-------- DATASET

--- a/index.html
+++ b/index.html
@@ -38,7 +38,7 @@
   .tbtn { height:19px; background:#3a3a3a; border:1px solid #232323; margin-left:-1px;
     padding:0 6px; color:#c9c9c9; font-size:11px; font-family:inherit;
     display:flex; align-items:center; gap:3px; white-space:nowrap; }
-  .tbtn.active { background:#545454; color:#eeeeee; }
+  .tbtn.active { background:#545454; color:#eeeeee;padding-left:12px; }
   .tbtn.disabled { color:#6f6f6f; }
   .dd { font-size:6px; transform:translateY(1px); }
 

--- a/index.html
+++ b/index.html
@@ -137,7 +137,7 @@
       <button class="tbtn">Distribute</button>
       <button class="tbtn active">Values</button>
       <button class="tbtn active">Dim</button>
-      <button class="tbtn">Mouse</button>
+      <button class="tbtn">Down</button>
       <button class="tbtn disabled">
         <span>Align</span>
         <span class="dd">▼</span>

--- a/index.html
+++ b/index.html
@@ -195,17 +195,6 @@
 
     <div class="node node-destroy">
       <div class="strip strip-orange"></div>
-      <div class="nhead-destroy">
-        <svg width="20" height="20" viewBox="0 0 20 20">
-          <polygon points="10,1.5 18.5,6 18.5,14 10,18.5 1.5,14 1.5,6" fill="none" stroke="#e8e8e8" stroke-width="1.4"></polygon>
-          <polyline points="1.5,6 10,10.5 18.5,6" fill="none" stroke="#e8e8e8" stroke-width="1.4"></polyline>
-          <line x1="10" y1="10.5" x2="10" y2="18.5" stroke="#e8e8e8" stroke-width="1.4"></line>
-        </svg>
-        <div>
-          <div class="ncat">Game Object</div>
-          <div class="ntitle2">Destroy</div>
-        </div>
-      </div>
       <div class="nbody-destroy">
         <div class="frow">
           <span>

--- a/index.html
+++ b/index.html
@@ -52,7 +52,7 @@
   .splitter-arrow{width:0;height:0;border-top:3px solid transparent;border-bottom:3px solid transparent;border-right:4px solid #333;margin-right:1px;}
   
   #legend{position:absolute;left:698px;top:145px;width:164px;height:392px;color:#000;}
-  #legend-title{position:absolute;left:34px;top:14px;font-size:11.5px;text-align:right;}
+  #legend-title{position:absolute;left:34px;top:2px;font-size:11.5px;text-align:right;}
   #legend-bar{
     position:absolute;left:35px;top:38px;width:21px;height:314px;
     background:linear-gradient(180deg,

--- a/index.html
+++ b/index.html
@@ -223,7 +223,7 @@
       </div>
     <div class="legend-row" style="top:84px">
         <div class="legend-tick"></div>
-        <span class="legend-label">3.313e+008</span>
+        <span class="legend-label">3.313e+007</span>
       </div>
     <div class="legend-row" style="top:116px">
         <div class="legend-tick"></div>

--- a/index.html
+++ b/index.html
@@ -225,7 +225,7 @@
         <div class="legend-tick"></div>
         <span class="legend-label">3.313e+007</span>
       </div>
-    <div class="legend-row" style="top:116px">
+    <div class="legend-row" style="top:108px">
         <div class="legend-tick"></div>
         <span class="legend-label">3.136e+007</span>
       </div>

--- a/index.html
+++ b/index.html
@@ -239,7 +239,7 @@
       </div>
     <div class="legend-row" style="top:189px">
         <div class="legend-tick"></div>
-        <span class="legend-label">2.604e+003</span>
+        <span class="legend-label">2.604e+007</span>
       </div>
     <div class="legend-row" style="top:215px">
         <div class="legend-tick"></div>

----------------

- _WHAT THE TASK ASKS_
All lines of the records above with the word "left" in them are to be copied.

- _RESPONSE_
   .tbtn { height:19px; background:#3a3a3a; border:1px solid #232323; margin-left:-1px;
+  .tbtn.active { background:#545454; color:#eeeeee;padding-left:12px; }
   #legend{position:absolute;left:698px;top:145px;width:164px;height:392px;color:#000;}
-  #legend-title{position:absolute;left:34px;top:14px;font-size:11.5px;text-align:right;}
+  #legend-title{position:absolute;left:34px;top:2px;font-size:11.5px;text-align:right;}
     position:absolute;left:35px;top:38px;width:21px;height:314px;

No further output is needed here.